Sir Francis Varney gave a strange smile as he spoke, and shook his head, as if some most extraordinary and extravagant proposition had been mooted, which it was scarcely worth the while of anybody possessed of common sense to set about expecting.

Admiral Bell felt strongly inclined to get into a rage, but he repressed the idea as much as he could, although, but for the curious faint green light that came through the blinds, his heightened colour would have sufficiently proclaimed what state of mind he was in.

"Mr. Varney," he said, "all this is quite beside the question; but, at all events, if it have any weight at all, it ought to have a considerable influence in deciding you to accept of what terms I propose."

"What are they, sir?"

"Why, that you permit me to espouse my nephew Charles's quarrel, and meet you instead of him."

"You meet me?"

"Yes; I've met a better man more than once before. It can make no difference to you."

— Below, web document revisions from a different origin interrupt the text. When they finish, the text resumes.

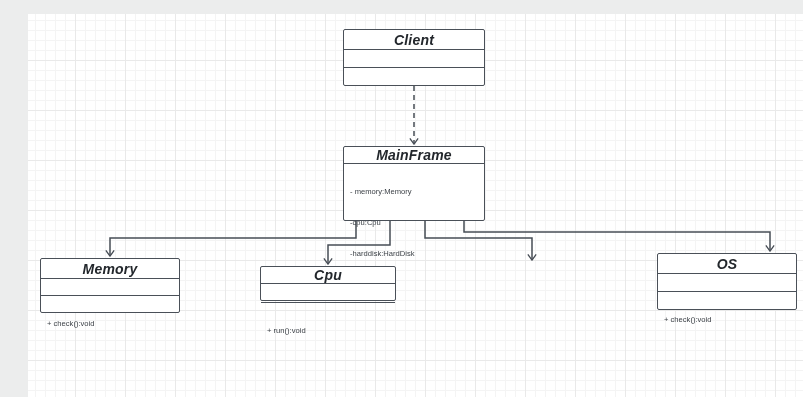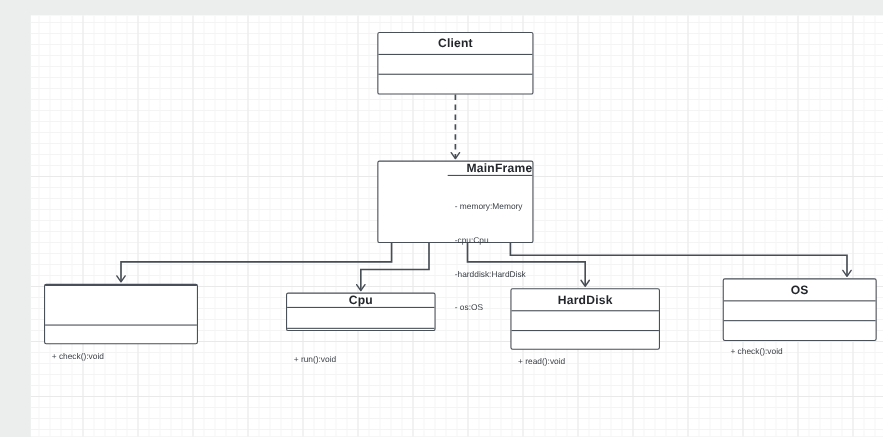"Client" .uml-name { font-size: 11px -> 14px; font-style: none -> italic }
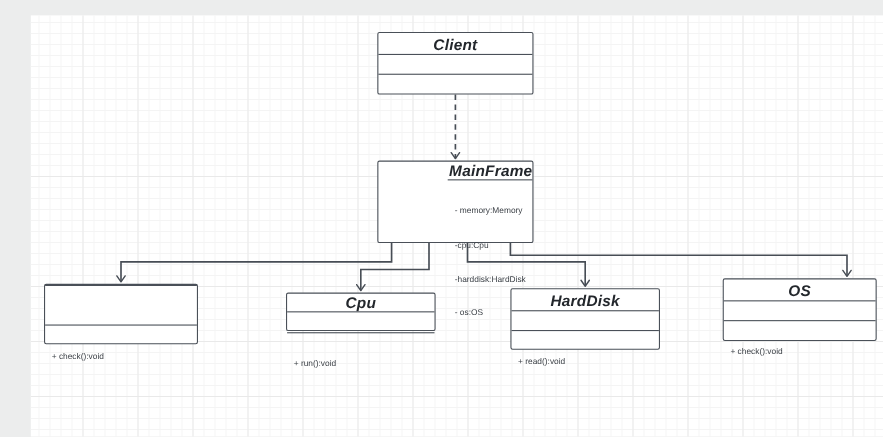"MainFrame" div.uml-class { align-items: flex-end -> none }
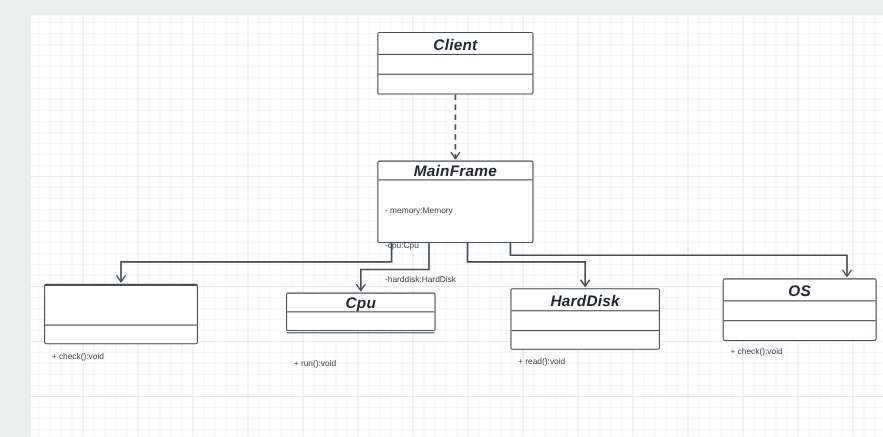"Memory" div.uml-name { html: none -> <div>Memory</div> }
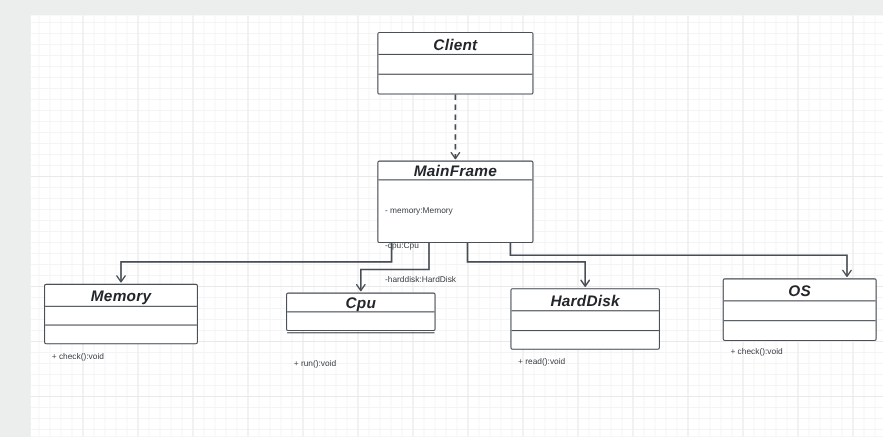"HardDisk" div.uml-class { html: <div> <div>HardDisk</div> <div></div> <div> <div>+ read():void</div> </div> </div> -> none }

"I don't know that, Admiral Bell. One generally likes, in a duel, to face him with whom one has had the misunderstanding, be it on what grounds it may."

"There's some reason, I know, in what you say; but, surely, if I am willing, you need not object."

"And is your nephew willing thus to shift the danger and the job of resenting his own quarrels on to your shoulders?"

"No; he knows nothing about it. He has written you a challenge, of which I am the bearer, but I voluntarily, and of my own accord, wish to meet you instead."

"This is a strange mode of proceeding."

"If you will not accede to it, and fight him first, and any harm comes to him, you shall fight me afterwards."

"Indeed."

"Yes, indeed you shall, however surprised you may look."

"As this appears to be quite a family affair, then," said Sir Francis Varney, "it certainly does appear immaterial which of you I fight with first."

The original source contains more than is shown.